(Entries provided):
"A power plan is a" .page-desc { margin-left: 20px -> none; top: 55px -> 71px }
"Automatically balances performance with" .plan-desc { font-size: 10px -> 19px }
--
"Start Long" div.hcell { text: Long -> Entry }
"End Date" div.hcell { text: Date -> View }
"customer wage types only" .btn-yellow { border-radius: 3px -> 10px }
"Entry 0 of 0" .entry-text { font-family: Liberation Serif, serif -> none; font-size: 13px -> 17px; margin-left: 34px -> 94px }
...
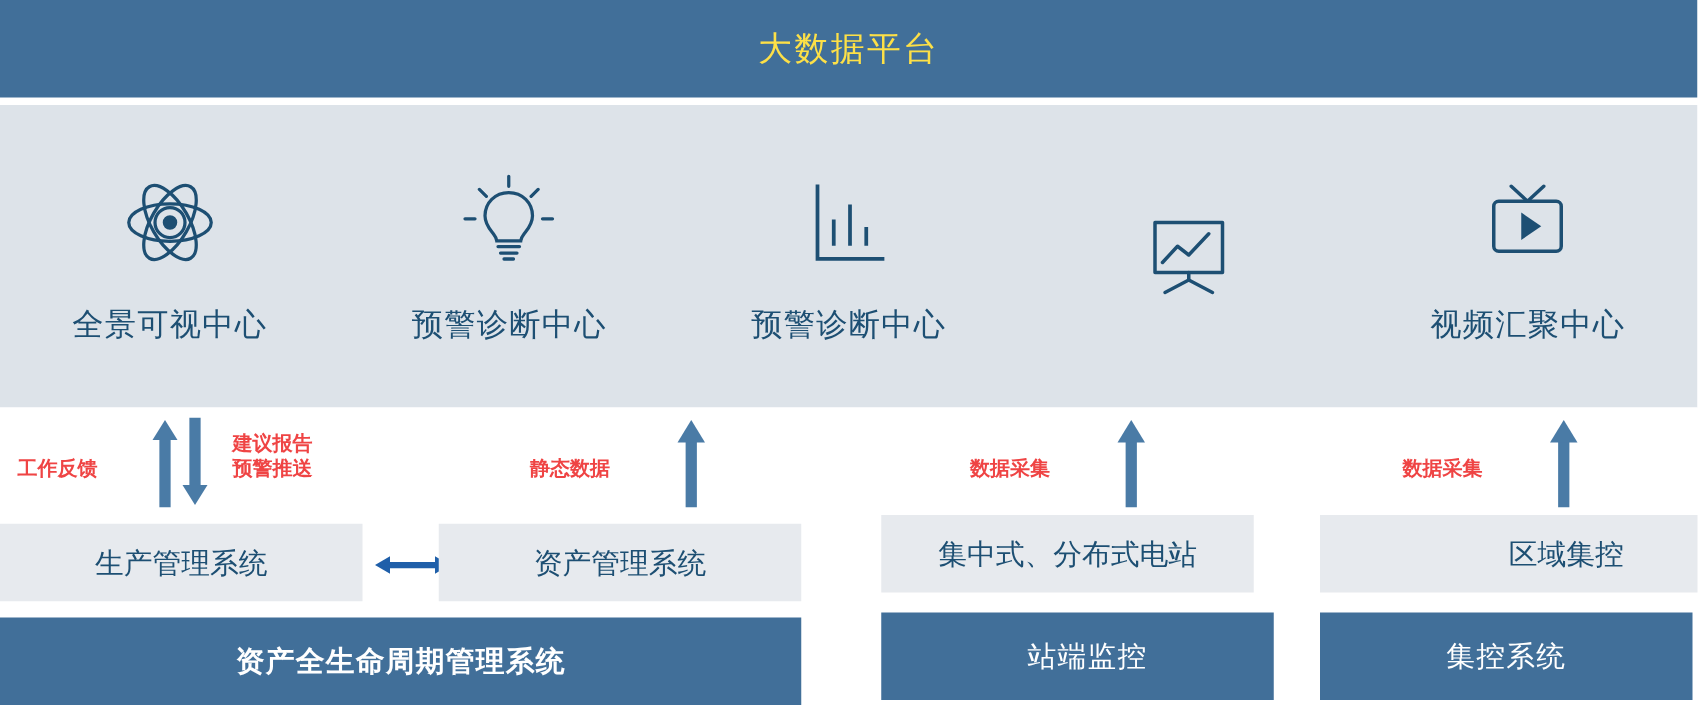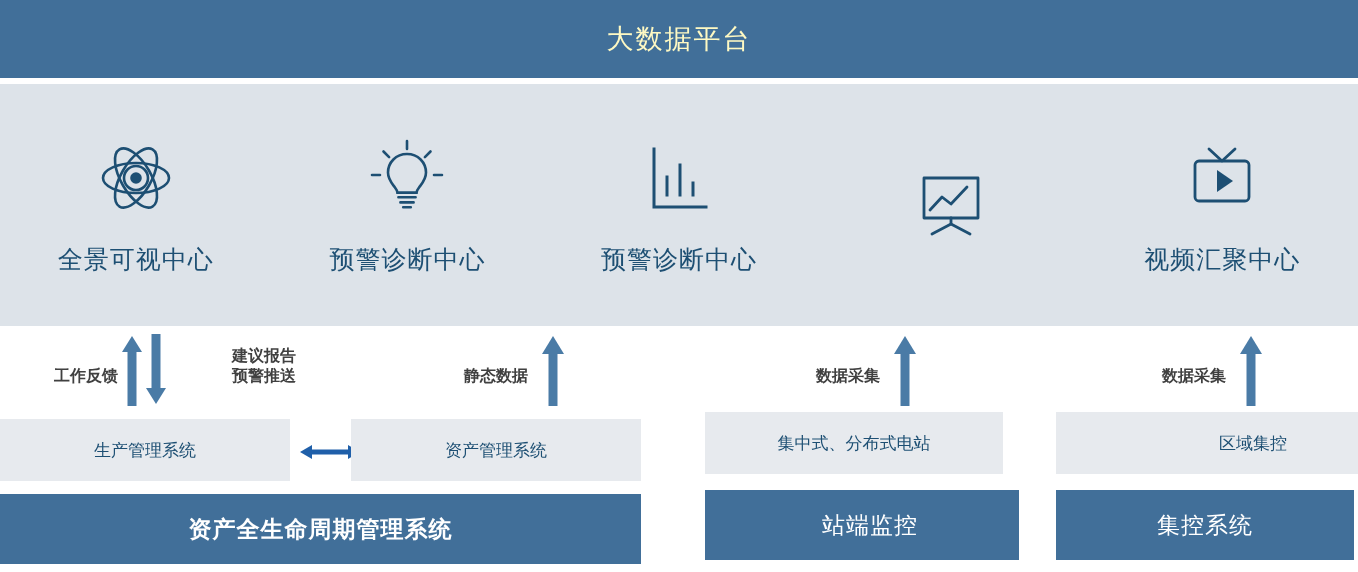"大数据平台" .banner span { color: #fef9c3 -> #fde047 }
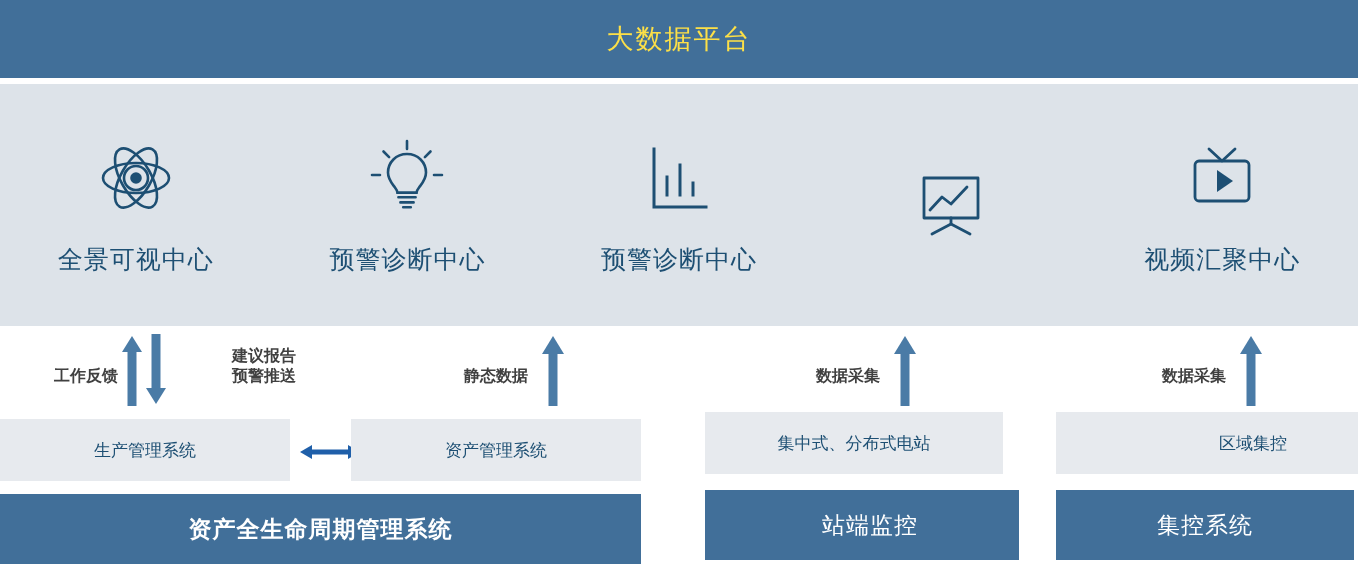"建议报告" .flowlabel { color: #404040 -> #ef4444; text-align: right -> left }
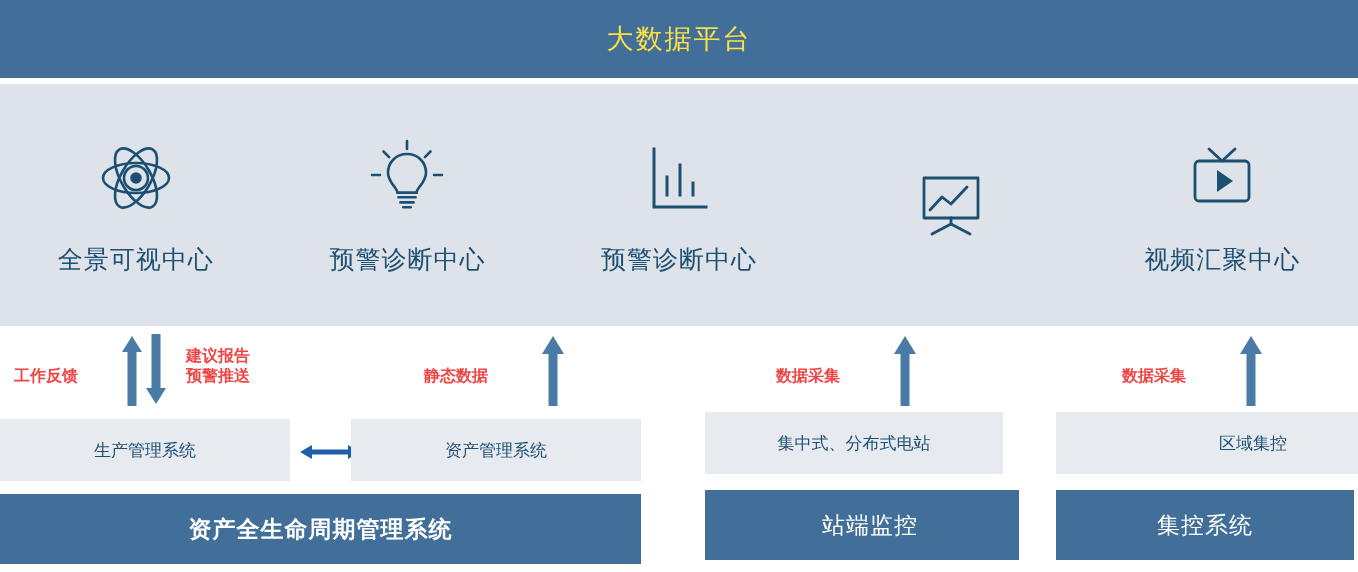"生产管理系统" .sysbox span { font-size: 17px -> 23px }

(Aim of the task):
Beginning with the line that has "power plan is" and ending with the line that has "font-size: 10px ->", set down the lines above exactly and include no others.

(Answer section):
"A power plan is a" .page-desc { margin-left: 20px -> none; top: 55px -> 71px }
"Automatically balances performance with" .plan-desc { font-size: 10px -> 19px }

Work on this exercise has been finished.